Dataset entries
BEGIN
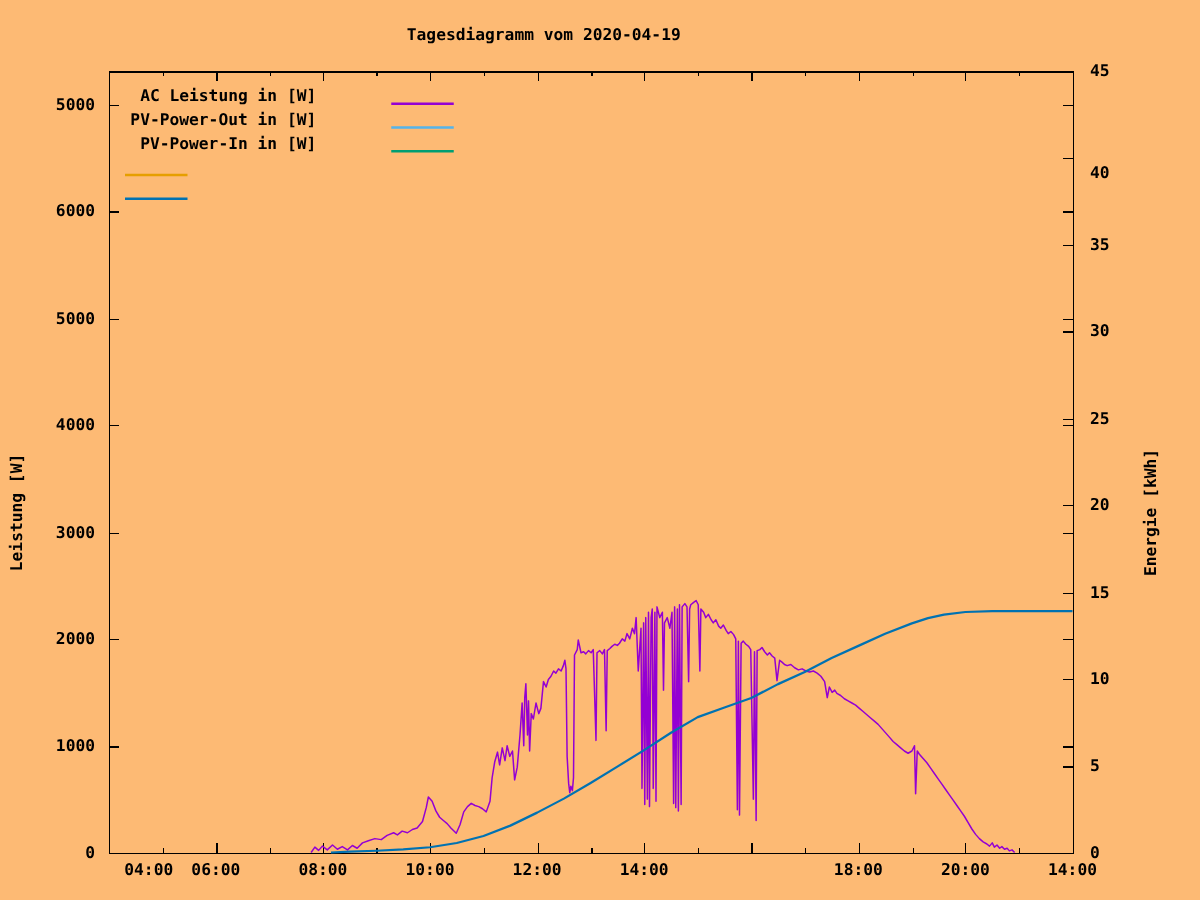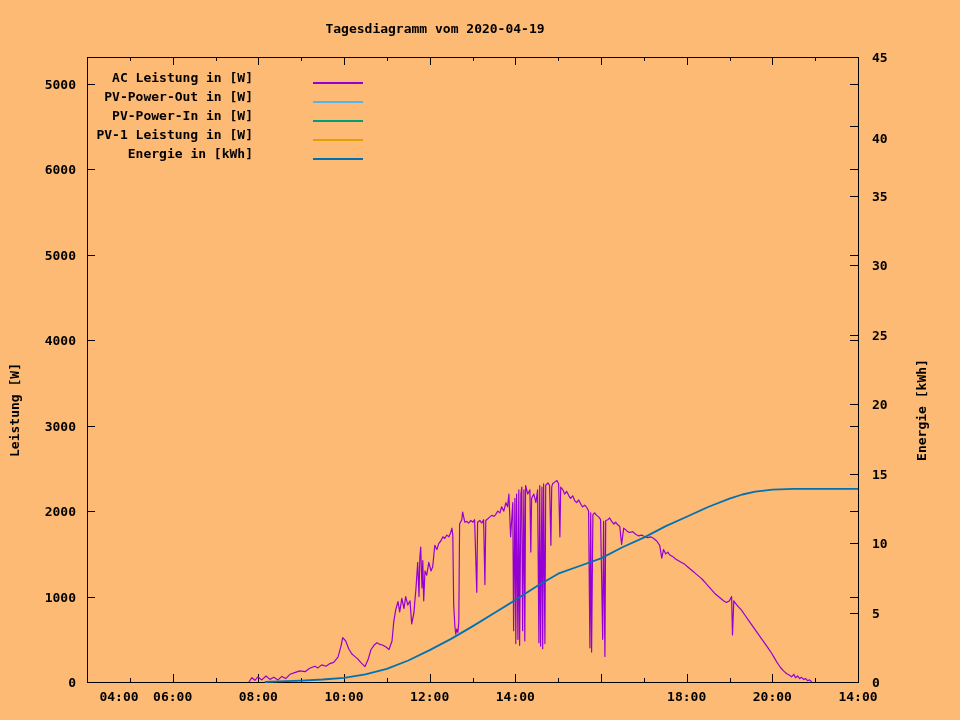--- a/index.html
+++ b/index.html
@@ -104,25 +104,23 @@
       </div>
       <div class="legend-row">
         <span class="legend-label">PV-Power-Out in [W]</span>
         <span class="legend-line" style="background: rgb(86, 180, 233);"></span>
       </div>
       <div class="legend-row">
         <span class="legend-label">PV-Power-In in [W]</span>
         <span class="legend-line" style="background: rgb(0, 158, 115);"></span>
       </div>
       <div class="legend-row">
-        <span class="legend-label">PV-1 Leistung in [W]</span>
         <span class="legend-line" style="background: rgb(230, 159, 0);"></span>
       </div>
       <div class="legend-row">
-        <span class="legend-label">Energie in [kWh]</span>
         <span class="legend-line" style="background: rgb(0, 114, 178);"></span>
       </div>
     </div>
 
   <div id="tick-labels">
       <div class="txt xtick" style="left:87px;top:690px;margin-left:32px;">04:00</div>
       <div class="txt xtick" style="left:172.66666666666669px;top:690px;">06:00</div>
       <div class="txt xtick" style="left:258.33333333333337px;top:690px;">08:00</div>
       <div class="txt xtick" style="left:344px;top:690px;">10:00</div>
       <div class="txt xtick" style="left:429.6666666666667px;top:690px;">12:00</div>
END
- **TASK REQUIREMENTS**: Search the data above for the word "left" and show every line that has it.

- **ANSWER SECTION**:
       <div class="txt xtick" style="left:87px;top:690px;margin-left:32px;">04:00</div>
       <div class="txt xtick" style="left:172.66666666666669px;top:690px;">06:00</div>
       <div class="txt xtick" style="left:258.33333333333337px;top:690px;">08:00</div>
       <div class="txt xtick" style="left:344px;top:690px;">10:00</div>
       <div class="txt xtick" style="left:429.6666666666667px;top:690px;">12:00</div>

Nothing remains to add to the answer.